◆ Problem to work on ◆
Quote the listing in full, exactly as given, minus any pictures.

================================

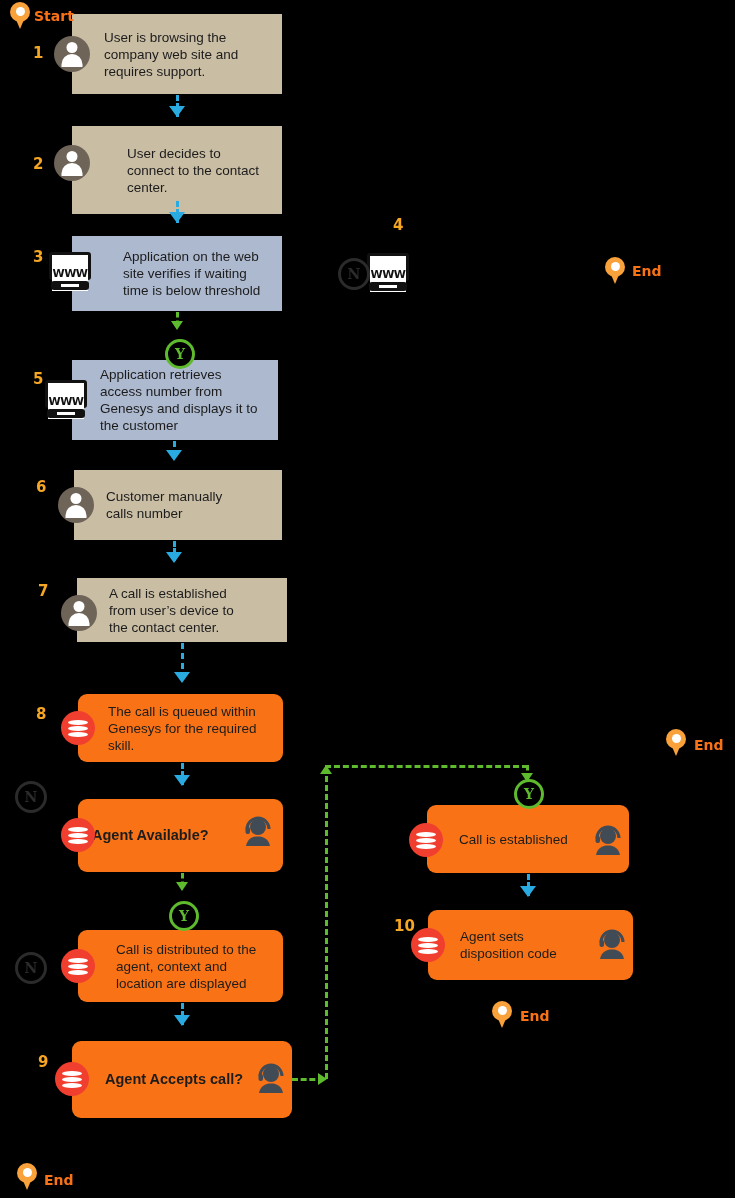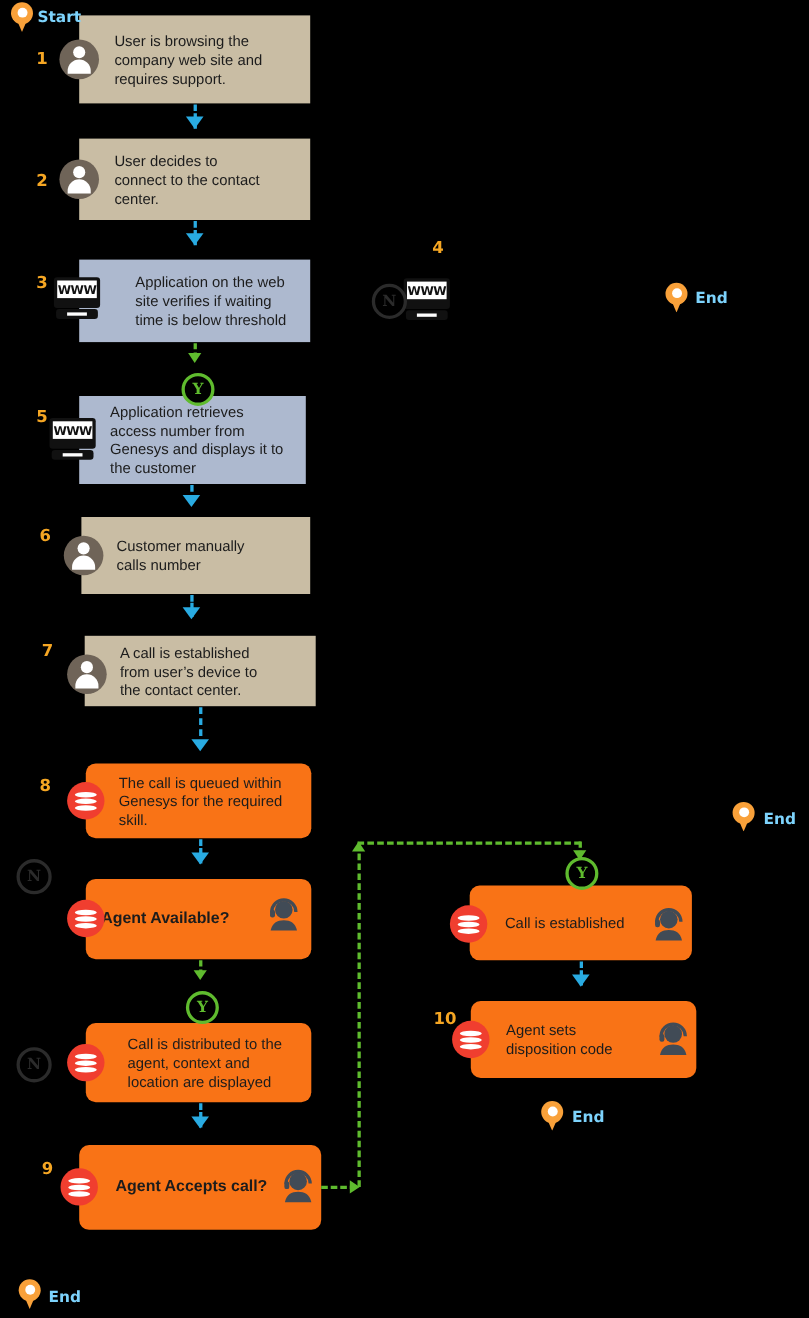--- a/index.html
+++ b/index.html
@@ -34,21 +34,21 @@
   .person-ic{width:36px;height:36px;border-radius:50%;background:#6f6458;}
   .person-ic .head{position:absolute;left:50%;top:6px;transform:translateX(-50%);
      width:11px;height:11px;border-radius:50%;background:#fff;}
   .person-ic .body{position:absolute;left:50%;top:18px;transform:translateX(-50%);
      width:21px;height:13px;background:#fff;border-radius:11px 11px 0 0;}
 
   
   .mon-ic{width:46px;height:40px;}
   .mon-ic .scr{position:absolute;left:2px;top:0;width:42px;height:28px;
      background:#111;border-radius:3px;}
-  .mon-ic .inner{position:absolute;left:5px;top:3px;width:36px;height:16px;
+  .mon-ic .inner{position:absolute;left:5px;top:3px;width:36px;height:36px;
      background:#fff;display:flex;align-items:center;justify-content:center;}
   .mon-ic .inner span{font-size:11px;font-weight:bold;color:#111;
      font-family:"DejaVu Sans", sans-serif;letter-spacing:-0.5px;}
   .mon-ic .base{position:absolute;left:4px;top:29px;width:38px;height:9px;
      background:#111;border-radius:3px;}
   .mon-ic .slot{position:absolute;left:14px;top:32px;width:18px;height:3px;background:#fff;}
 
   
   .gen-ic{width:34px;height:34px;border-radius:50%;background:#f03e2f;}
   .gen-ic i{position:absolute;left:50%;transform:translateX(-50%);
@@ -74,21 +74,21 @@
      font-family:"DejaVu Serif", serif;line-height:1;}
 
   
   .pin{position:absolute;width:20px;height:28px;z-index:6;}
   .pin .bulb{position:absolute;left:0;top:0;width:20px;height:20px;border-radius:50%;
      background:#f9a13a;}
   .pin .tip{position:absolute;left:4px;top:13px;width:12px;height:14px;
      background:#f9a13a;clip-path:polygon(0 0,100% 0,50% 100%);}
   .pin .dot{position:absolute;left:6px;top:5px;width:9px;height:9px;border-radius:50%;
      background:#fff;}
-  .pinlabel{position:absolute;color:#7dd3fc;font-weight:bold;font-size:14px;
+  .pinlabel{position:absolute;color:#f97316;font-weight:bold;font-size:14px;
      font-family:"DejaVu Sans", sans-serif;z-index:6;}
 
   
   .conn{position:absolute;z-index:1;}
   .vline{width:0;border-left-width:3px;border-left-style:dashed;}
   .hline{height:0;border-top-width:3px;border-top-style:dashed;}
   .blue{border-color:#29abe2;}
   .green{border-color:#5fbb2e;}
   .arrow{position:absolute;width:0;height:0;z-index:2;}
   .arrow-down-blue{border-left:8px solid transparent;border-right:8px solid transparent;
@@ -120,21 +120,21 @@
   </div>
   <div class="icon person-ic" style="left:54px;top:36px;">
     <div class="head"></div>
       <div class="body"></div>
   </div>
 
   <div class="conn vline blue" style="left:176px;top:95px;height:22px;"></div>
   <div class="arrow arrow-down-blue" style="left:169px;top:106px;"></div>
 
   <div class="stepnum" style="left:33px;top:155px;">2</div>
-  <div class="node fill-tan" style="left:72px;top:126px;width:210px;height:74px;">
+  <div class="node fill-tan" style="left:72px;top:126px;width:210px;height:88px;justify-content:center;">
     <div class="txt" style="margin-left:32px;">User decides to
 connect to the contact
 center.</div>
   </div>
   <div class="icon person-ic" style="left:54px;top:145px;">
     <div class="head"></div>
       <div class="body"></div>
   </div>
 
   <div class="conn vline blue" style="left:176px;top:201px;height:22px;"></div>

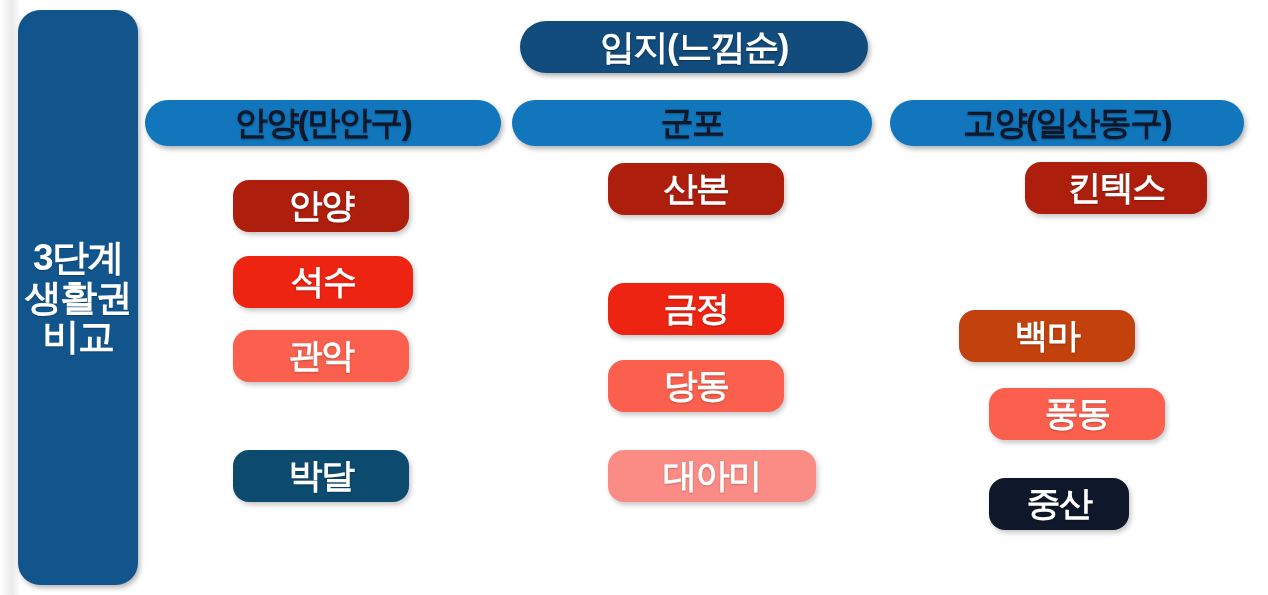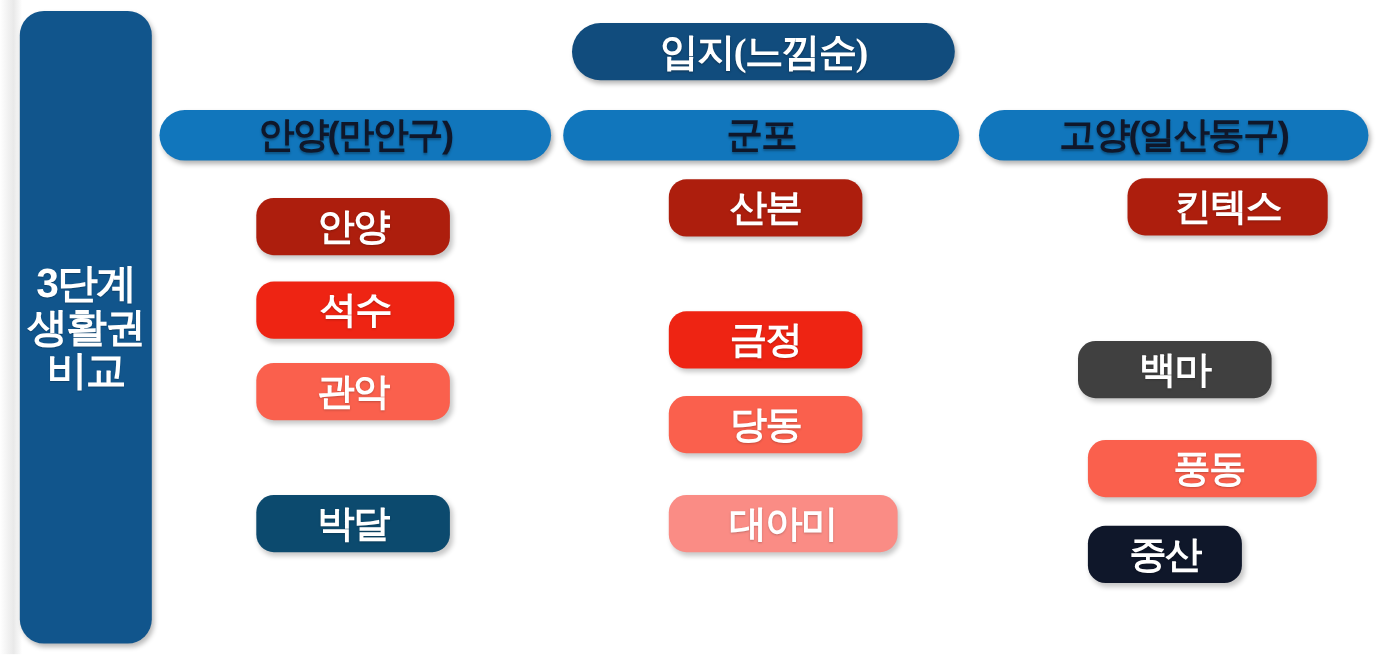--- a/index.html
+++ b/index.html
@@ -59,21 +59,20 @@
     left: 520px;
     top: 21px;
     width: 348px;
     height: 52px;
     background: #114C7D;
     border-radius: 26px;
     box-shadow: 2px 3px 5px rgba(0,0,0,0.3);
     display: flex;
     align-items: center;
     justify-content: center;
-    font-family: Liberation Serif, serif;
   }
   .title-banner-text {
     color: #ffffff;
     font-size: 35px;
     font-weight: bold;
     letter-spacing: -1.5px;
     text-shadow: 0 1px 2px rgba(0,0,0,0.35);
   }
 
   
@@ -165,24 +164,24 @@
       </div>
       <div class="pill" style="left: 608px; top: 360px; width: 176px; background: rgb(250, 96, 77);">
         <div class="pill-text">당동</div>
       </div>
       <div class="pill" style="left: 608px; top: 450px; width: 208px; background: rgb(250, 140, 133);">
         <div class="pill-text">대아미</div>
       </div>
       <div class="pill" style="left: 989px; top: 162px; width: 182px; background: rgb(173, 30, 13); margin-left: 36px;">
         <div class="pill-text">킨텍스</div>
       </div>
-      <div class="pill" style="left: 980px; top: 310px; width: 176px; background: #404040;">
+      <div class="pill" style="left: 959px; top: 310px; width: 176px; background: #c2410c;">
         <div class="pill-text">백마</div>
       </div>
-      <div class="pill" style="left: 989px; top: 400px; width: 196px; background: rgb(250, 96, 77); padding-left: 12px;">
+      <div class="pill" style="left: 989px; top: 388px; width: 176px; background: rgb(250, 96, 77);">
         <div class="pill-text">풍동</div>
       </div>
       <div class="pill" style="left: 989px; top: 478px; width: 140px; background: #0f172a;">
         <div class="pill-text">중산</div>
       </div>
     </div>
 
 </div>
 
 </body></html>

================================

◆ Problem solution ◆
--- a/index.html
+++ b/index.html
@@ -34,21 +34,21 @@
   .person-ic{width:36px;height:36px;border-radius:50%;background:#6f6458;}
   .person-ic .head{position:absolute;left:50%;top:6px;transform:translateX(-50%);
      width:11px;height:11px;border-radius:50%;background:#fff;}
   .person-ic .body{position:absolute;left:50%;top:18px;transform:translateX(-50%);
      width:21px;height:13px;background:#fff;border-radius:11px 11px 0 0;}
 
   
   .mon-ic{width:46px;height:40px;}
   .mon-ic .scr{position:absolute;left:2px;top:0;width:42px;height:28px;
      background:#111;border-radius:3px;}
-  .mon-ic .inner{position:absolute;left:5px;top:3px;width:36px;height:16px;
+  .mon-ic .inner{position:absolute;left:5px;top:3px;width:36px;height:36px;
      background:#fff;display:flex;align-items:center;justify-content:center;}
   .mon-ic .inner span{font-size:11px;font-weight:bold;color:#111;
      font-family:"DejaVu Sans", sans-serif;letter-spacing:-0.5px;}
   .mon-ic .base{position:absolute;left:4px;top:29px;width:38px;height:9px;
      background:#111;border-radius:3px;}
   .mon-ic .slot{position:absolute;left:14px;top:32px;width:18px;height:3px;background:#fff;}
 
   
   .gen-ic{width:34px;height:34px;border-radius:50%;background:#f03e2f;}
   .gen-ic i{position:absolute;left:50%;transform:translateX(-50%);
@@ -74,21 +74,21 @@
      font-family:"DejaVu Serif", serif;line-height:1;}
 
   
   .pin{position:absolute;width:20px;height:28px;z-index:6;}
   .pin .bulb{position:absolute;left:0;top:0;width:20px;height:20px;border-radius:50%;
      background:#f9a13a;}
   .pin .tip{position:absolute;left:4px;top:13px;width:12px;height:14px;
      background:#f9a13a;clip-path:polygon(0 0,100% 0,50% 100%);}
   .pin .dot{position:absolute;left:6px;top:5px;width:9px;height:9px;border-radius:50%;
      background:#fff;}
-  .pinlabel{position:absolute;color:#7dd3fc;font-weight:bold;font-size:14px;
+  .pinlabel{position:absolute;color:#f97316;font-weight:bold;font-size:14px;
      font-family:"DejaVu Sans", sans-serif;z-index:6;}
 
   
   .conn{position:absolute;z-index:1;}
   .vline{width:0;border-left-width:3px;border-left-style:dashed;}
   .hline{height:0;border-top-width:3px;border-top-style:dashed;}
   .blue{border-color:#29abe2;}
   .green{border-color:#5fbb2e;}
   .arrow{position:absolute;width:0;height:0;z-index:2;}
   .arrow-down-blue{border-left:8px solid transparent;border-right:8px solid transparent;
@@ -120,21 +120,21 @@
   </div>
   <div class="icon person-ic" style="left:54px;top:36px;">
     <div class="head"></div>
       <div class="body"></div>
   </div>
 
   <div class="conn vline blue" style="left:176px;top:95px;height:22px;"></div>
   <div class="arrow arrow-down-blue" style="left:169px;top:106px;"></div>
 
   <div class="stepnum" style="left:33px;top:155px;">2</div>
-  <div class="node fill-tan" style="left:72px;top:126px;width:210px;height:74px;">
+  <div class="node fill-tan" style="left:72px;top:126px;width:210px;height:88px;justify-content:center;">
     <div class="txt" style="margin-left:32px;">User decides to
 connect to the contact
 center.</div>
   </div>
   <div class="icon person-ic" style="left:54px;top:145px;">
     <div class="head"></div>
       <div class="body"></div>
   </div>
 
   <div class="conn vline blue" style="left:176px;top:201px;height:22px;"></div>

--- a/index.html
+++ b/index.html
@@ -59,21 +59,20 @@
     left: 520px;
     top: 21px;
     width: 348px;
     height: 52px;
     background: #114C7D;
     border-radius: 26px;
     box-shadow: 2px 3px 5px rgba(0,0,0,0.3);
     display: flex;
     align-items: center;
     justify-content: center;
-    font-family: Liberation Serif, serif;
   }
   .title-banner-text {
     color: #ffffff;
     font-size: 35px;
     font-weight: bold;
     letter-spacing: -1.5px;
     text-shadow: 0 1px 2px rgba(0,0,0,0.35);
   }
 
   
@@ -165,24 +164,24 @@
       </div>
       <div class="pill" style="left: 608px; top: 360px; width: 176px; background: rgb(250, 96, 77);">
         <div class="pill-text">당동</div>
       </div>
       <div class="pill" style="left: 608px; top: 450px; width: 208px; background: rgb(250, 140, 133);">
         <div class="pill-text">대아미</div>
       </div>
       <div class="pill" style="left: 989px; top: 162px; width: 182px; background: rgb(173, 30, 13); margin-left: 36px;">
         <div class="pill-text">킨텍스</div>
       </div>
-      <div class="pill" style="left: 980px; top: 310px; width: 176px; background: #404040;">
+      <div class="pill" style="left: 959px; top: 310px; width: 176px; background: #c2410c;">
         <div class="pill-text">백마</div>
       </div>
-      <div class="pill" style="left: 989px; top: 400px; width: 196px; background: rgb(250, 96, 77); padding-left: 12px;">
+      <div class="pill" style="left: 989px; top: 388px; width: 176px; background: rgb(250, 96, 77);">
         <div class="pill-text">풍동</div>
       </div>
       <div class="pill" style="left: 989px; top: 478px; width: 140px; background: #0f172a;">
         <div class="pill-text">중산</div>
       </div>
     </div>
 
 </div>
 
 </body></html>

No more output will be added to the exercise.